TASK DIRECTIONS =
From the entries, copy every line that carries the string "body".

THE INPUT =
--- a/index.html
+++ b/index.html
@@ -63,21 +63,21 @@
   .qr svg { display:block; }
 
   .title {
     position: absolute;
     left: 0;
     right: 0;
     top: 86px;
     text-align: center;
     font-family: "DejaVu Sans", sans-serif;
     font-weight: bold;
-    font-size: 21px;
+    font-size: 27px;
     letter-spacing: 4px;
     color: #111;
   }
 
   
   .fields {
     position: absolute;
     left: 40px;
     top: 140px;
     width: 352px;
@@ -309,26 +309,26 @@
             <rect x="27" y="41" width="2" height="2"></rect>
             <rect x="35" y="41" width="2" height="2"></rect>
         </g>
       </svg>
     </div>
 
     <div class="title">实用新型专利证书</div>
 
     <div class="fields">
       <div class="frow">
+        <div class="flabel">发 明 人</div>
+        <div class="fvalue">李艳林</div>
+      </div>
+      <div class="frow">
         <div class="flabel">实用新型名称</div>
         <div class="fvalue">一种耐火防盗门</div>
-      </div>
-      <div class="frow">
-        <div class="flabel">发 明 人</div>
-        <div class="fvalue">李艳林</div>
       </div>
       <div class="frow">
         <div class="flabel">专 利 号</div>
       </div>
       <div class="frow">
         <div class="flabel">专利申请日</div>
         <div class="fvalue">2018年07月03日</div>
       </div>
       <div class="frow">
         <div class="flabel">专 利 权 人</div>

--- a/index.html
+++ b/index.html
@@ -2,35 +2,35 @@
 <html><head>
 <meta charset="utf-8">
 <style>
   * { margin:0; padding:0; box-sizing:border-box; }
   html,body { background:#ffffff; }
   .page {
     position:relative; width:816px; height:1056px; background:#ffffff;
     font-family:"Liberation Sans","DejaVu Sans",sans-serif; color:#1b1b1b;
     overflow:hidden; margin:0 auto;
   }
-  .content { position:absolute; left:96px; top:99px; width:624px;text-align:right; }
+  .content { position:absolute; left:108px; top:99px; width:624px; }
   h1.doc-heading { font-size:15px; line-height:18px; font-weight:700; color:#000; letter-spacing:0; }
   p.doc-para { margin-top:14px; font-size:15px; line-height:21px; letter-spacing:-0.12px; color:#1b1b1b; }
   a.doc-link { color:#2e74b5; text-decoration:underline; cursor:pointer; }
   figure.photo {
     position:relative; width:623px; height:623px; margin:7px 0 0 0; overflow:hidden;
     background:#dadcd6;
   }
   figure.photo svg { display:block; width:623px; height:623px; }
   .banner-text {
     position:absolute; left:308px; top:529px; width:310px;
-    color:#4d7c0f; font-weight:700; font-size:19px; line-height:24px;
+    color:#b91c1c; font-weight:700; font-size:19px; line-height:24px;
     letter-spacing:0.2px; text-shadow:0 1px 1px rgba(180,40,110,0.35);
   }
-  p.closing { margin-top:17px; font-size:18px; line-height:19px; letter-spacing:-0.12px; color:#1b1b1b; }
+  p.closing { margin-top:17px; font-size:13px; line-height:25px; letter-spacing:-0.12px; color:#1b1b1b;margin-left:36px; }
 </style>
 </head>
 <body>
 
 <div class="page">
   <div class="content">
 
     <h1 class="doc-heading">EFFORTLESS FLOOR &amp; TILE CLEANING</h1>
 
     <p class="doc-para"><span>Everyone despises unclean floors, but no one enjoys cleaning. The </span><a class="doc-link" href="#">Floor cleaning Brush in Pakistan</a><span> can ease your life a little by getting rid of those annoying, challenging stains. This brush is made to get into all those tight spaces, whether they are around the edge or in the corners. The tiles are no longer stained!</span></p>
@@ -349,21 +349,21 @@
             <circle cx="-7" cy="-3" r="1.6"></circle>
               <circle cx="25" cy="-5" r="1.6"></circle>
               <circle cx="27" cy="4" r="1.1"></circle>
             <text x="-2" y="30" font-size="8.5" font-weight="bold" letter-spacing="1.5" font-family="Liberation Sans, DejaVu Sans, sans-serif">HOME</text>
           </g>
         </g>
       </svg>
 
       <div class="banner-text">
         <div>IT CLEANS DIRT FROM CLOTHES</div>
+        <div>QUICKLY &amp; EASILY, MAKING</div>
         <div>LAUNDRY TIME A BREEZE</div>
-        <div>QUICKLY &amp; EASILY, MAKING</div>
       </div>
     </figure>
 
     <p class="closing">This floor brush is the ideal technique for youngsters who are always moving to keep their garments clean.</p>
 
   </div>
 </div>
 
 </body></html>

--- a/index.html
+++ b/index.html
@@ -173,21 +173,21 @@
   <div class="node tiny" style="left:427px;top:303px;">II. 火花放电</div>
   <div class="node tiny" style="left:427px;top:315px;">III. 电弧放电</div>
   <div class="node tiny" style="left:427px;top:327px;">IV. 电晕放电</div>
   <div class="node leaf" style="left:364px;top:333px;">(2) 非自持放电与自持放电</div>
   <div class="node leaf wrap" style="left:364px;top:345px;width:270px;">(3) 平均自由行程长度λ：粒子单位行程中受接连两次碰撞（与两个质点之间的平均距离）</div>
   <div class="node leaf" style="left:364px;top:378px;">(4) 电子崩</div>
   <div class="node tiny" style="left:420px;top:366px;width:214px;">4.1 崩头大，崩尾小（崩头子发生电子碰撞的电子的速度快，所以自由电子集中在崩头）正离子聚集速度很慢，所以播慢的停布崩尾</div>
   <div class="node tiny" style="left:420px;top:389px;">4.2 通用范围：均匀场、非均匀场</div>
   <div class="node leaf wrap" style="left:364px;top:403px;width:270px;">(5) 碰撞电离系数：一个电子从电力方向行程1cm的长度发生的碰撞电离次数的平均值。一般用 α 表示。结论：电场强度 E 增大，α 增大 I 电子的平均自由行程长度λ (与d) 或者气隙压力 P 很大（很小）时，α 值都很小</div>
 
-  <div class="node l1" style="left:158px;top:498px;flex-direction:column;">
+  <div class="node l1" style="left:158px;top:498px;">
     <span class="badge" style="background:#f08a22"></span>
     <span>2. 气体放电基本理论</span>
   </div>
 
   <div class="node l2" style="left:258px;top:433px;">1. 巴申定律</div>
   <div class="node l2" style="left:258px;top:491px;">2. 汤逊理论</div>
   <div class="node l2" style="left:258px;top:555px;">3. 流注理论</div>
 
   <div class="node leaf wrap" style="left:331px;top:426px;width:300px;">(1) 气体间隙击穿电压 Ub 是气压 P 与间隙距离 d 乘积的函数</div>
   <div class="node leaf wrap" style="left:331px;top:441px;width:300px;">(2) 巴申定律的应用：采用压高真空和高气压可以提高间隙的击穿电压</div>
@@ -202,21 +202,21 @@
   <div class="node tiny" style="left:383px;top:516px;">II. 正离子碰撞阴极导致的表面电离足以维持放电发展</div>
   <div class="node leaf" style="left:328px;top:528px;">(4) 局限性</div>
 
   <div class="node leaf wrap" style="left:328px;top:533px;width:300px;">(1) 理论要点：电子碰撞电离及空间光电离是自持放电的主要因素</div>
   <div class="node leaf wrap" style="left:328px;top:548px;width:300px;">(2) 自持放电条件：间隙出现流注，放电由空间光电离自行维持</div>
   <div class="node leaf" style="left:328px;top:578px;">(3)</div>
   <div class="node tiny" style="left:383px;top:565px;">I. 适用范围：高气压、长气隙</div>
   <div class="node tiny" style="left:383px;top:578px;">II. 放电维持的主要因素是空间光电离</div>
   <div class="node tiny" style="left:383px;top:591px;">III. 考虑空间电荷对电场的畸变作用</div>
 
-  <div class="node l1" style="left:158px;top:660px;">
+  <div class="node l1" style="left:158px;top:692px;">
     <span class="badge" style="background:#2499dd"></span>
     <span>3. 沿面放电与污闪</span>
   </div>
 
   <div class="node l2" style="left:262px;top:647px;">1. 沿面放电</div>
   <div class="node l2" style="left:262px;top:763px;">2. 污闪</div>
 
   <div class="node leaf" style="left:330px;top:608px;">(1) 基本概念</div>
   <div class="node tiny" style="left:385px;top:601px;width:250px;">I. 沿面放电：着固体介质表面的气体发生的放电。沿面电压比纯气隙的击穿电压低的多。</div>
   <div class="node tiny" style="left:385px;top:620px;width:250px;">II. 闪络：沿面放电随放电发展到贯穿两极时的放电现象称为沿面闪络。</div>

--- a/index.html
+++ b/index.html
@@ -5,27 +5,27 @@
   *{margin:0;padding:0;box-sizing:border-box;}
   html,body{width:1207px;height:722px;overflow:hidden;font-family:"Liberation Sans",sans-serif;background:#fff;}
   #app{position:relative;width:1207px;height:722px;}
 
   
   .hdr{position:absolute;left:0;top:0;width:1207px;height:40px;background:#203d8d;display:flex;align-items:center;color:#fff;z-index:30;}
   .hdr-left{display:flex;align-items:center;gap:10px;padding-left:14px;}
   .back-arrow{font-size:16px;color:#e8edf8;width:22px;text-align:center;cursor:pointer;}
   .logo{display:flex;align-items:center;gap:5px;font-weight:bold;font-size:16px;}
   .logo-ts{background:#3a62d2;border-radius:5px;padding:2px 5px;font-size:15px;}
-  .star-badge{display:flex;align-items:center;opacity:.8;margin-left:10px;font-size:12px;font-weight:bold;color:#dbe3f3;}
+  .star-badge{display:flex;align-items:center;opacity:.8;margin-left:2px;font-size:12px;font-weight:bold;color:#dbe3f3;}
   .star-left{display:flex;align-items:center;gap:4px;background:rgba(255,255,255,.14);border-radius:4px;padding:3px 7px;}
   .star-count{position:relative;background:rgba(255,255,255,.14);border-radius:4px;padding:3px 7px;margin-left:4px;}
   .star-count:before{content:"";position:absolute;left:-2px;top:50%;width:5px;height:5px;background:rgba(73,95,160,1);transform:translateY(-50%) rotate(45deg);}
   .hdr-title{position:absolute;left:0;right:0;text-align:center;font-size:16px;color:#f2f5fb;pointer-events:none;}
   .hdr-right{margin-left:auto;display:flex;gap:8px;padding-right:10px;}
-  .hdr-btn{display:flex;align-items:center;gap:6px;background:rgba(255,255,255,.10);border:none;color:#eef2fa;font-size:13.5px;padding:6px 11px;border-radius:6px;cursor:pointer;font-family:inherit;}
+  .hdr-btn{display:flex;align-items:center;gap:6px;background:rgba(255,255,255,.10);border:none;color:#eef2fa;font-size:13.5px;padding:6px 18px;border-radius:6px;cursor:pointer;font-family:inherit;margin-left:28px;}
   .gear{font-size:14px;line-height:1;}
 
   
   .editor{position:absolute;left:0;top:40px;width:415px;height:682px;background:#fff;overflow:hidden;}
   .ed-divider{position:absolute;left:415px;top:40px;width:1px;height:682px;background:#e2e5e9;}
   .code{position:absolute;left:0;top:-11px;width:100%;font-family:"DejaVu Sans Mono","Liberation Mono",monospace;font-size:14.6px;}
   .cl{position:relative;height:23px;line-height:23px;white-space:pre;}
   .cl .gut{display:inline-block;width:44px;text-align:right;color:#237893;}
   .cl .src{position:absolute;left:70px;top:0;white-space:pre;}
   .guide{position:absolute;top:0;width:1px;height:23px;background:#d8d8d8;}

ANSWER TO THIS PROBLEM =
   html,body { background:#ffffff; }
 <body>
 </body></html>
   html,body{width:1207px;height:722px;overflow:hidden;font-family:"Liberation Sans",sans-serif;background:#fff;}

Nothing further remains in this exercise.